Of course, this incurs S3 like latencies (10s of milliseconds) instead of the good latencies of normal EBS GP2 volumes (around 1ms). Such high latencies render many applications (e.g. a database) unusable. This defies the whole value of cloning. You may be better off copying the data.

Interesting Statistics

To put some real numbers behind this, I ran a test. The goal of the test was to see how latencies change between an EBS volume and an EBS volume created from an S3 snapshot.

To run the test, I applied a steady workload well within the normal operating parameters of my environment and stayed away from potential bottlenecks. I chose to apply a database like workload (mix of sequential and random, read and write with 8/16/64/256k blocksizes) using vdbench.

I used an m4.xlarge EC2 instance (16GB RAM, latest Amazon AMI) and a 100GB EBS GP2 volume (= 300 guaranteed IOPS). The 100GB volumes contained a 50GB database file, which is 3 times the size of the instance's main memory (the working set was reasonably bigger than the memory to avoid heavy cache effects).

To avoid random results owing to GP2 IO bursting, I applied only 250 IOPS so that the workload always stayed within the guaranteed IO envelope of 300 IOPS. Each test ran for 300s after the 20s warmup time. When running this workload against the plain GP2 volume, the reported latency was 0.8 ms, which was quite good.

I then snapshotted the volume (create-snapshot). While the operation returned quickly, it continued in the background and it took 10m30s for the snapshot to complete. Only then was  I able to create a new volume out of the snapshot (create-volume with snapshot-id), which took only 10s.

With this volume (same size, same data), I repeated the same test. Now, the latency was 628ms. We are talking about latencies well beyond half a second.

Latencies are expected to improve over time if more and more blocks are read back from S3 to the volume. And indeed, as a result of running the test for an hour instead of 5 minutes, the latencies went down into the 400ms region (still beyond usable).

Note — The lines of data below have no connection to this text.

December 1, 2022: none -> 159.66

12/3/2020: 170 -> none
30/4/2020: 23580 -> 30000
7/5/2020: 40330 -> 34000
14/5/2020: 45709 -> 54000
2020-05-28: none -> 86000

But again, this was for a very small workload of 50GB. Using this approach for bigger datasets in the 1TB+ region seems completely out of scope.

To be fair, AWS isn’t positioning S3 snapshots as a means to create clones. In fact, the recommend way to “initialize” EBS volumes created from snapshots is by reading all the data once. I gave their recommendations a try. But even the FIO approach took very, very long.

Summarising the Approach

Creating the clone took more than 10 minutes. The average IO latency on the clone was over 600 times higher than the parent volume. I think it is fair so say that, in this case, you are better off copying the data.

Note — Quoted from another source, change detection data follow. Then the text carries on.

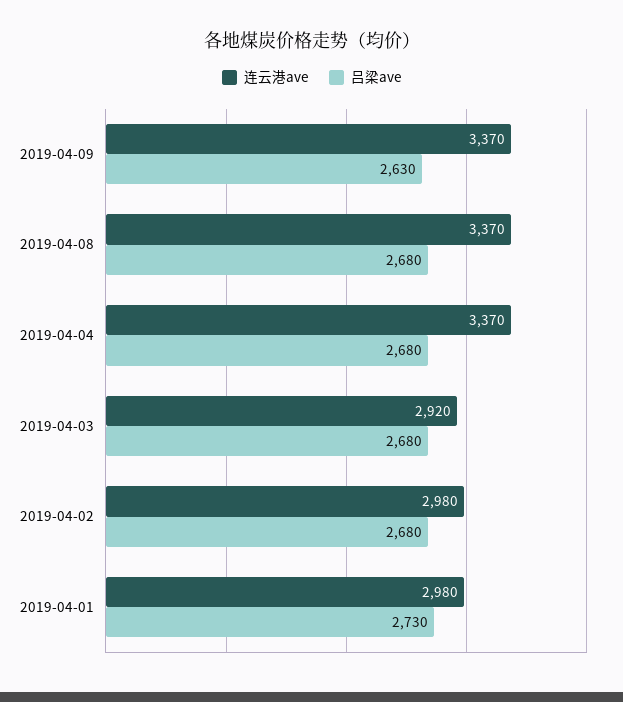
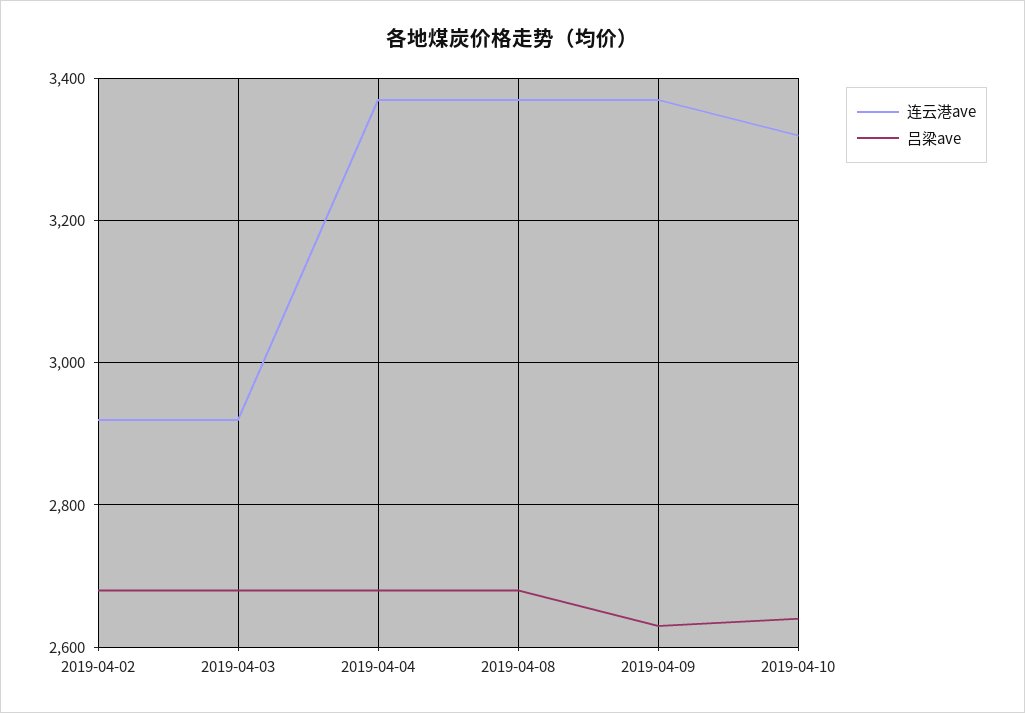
连云港ave, 2019-04-02: 2980 -> 2920
连云港ave, 2019-04-01: 2980 -> none
吕梁ave, 2019-04-01: 2730 -> none
连云港ave, 2019-04-10: none -> 3320
吕梁ave, 2019-04-10: none -> 2640

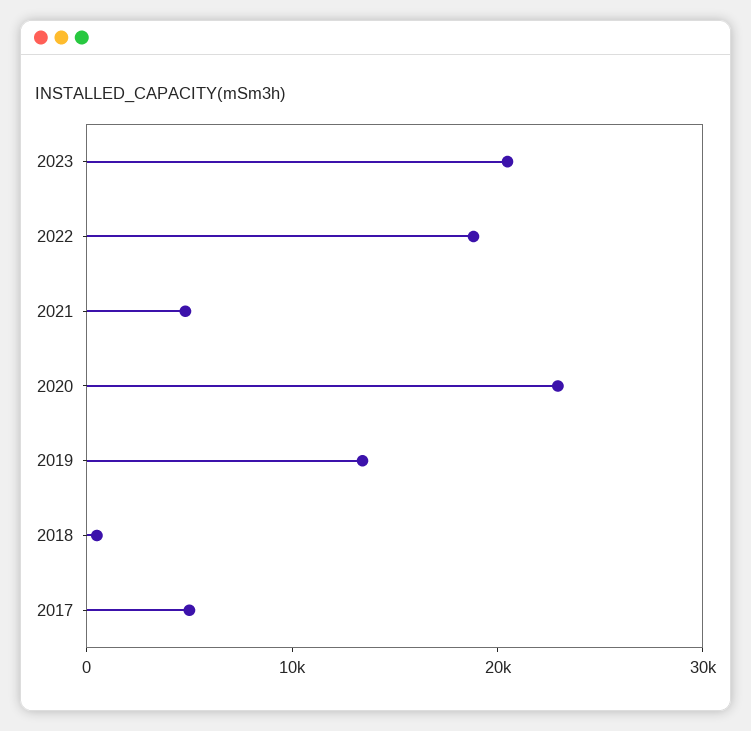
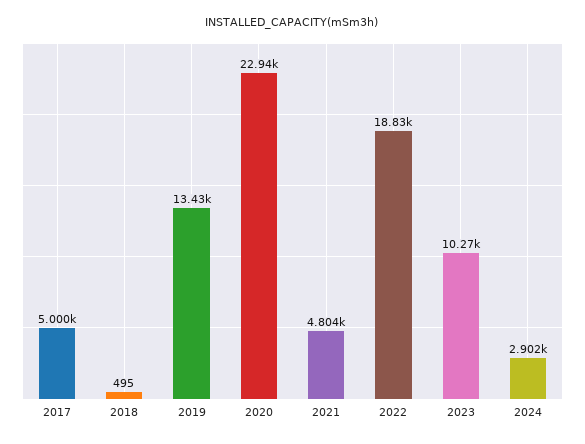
2023: 20000 -> 10270
2024: none -> 2902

Cloud Volumes ONTAP to the Rescue

Fortunately, Cloud Volumes ONTAP offers an effective solution to the cloning problem. Cloud Volumes ONTAP is a Software-Defined-Storage solution that can be deployed on Amazon AWS or Microsoft Azure. ONTAP itself is the industry-leading storage operating system and offers a smart storage virtualization layer which can do instant, performant and storage efficient snapshotting and cloning of data sets, independent of the data set size.

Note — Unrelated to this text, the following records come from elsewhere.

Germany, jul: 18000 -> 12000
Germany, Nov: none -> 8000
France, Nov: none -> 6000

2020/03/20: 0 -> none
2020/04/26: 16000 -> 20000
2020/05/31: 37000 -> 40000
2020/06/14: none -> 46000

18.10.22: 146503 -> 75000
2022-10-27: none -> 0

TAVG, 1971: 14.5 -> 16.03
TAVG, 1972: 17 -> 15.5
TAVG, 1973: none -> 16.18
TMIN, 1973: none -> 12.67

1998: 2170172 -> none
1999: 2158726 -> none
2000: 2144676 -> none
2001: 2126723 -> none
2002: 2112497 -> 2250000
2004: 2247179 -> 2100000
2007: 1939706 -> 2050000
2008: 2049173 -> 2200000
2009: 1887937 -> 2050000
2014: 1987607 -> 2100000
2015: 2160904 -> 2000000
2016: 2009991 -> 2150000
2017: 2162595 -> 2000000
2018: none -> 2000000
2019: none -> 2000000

Simply provision Cloud Volumes ONTAP, create a volume and mount it via NFS to your Linux VM, or create a LUN and connect it via iSCSI to your Windows/Linux host. Then, put your applications data on it. Cloud Volumes ONTAP will allow you to create instant clones using FlexClone®. Mount the clone and voila, it simply works! And the speed is the same as with the parent volume.

The cool part is that neither Cloud Volumes ONTAP snapshots nor clones use up any capacity (apart from some metadata), until you start modifying the parent or the clone and the data diverges. Even then it will only store changed blocks (4k), again without any performance penalty. There is no better way to clone Amazon EBS volumes.

 

You not only get instant, performance-neutral clones, but you also save money by not paying for extra Amazon S3 capacity for the snapshot or for an additional, full-size AWS EBS volume for the clone. And the good thing: The more snapshots and clones you create, the bigger the money saving will be. NetApp FlexClones volumes will save you time and money- It’s proven. We're scaling data management to change the world with data.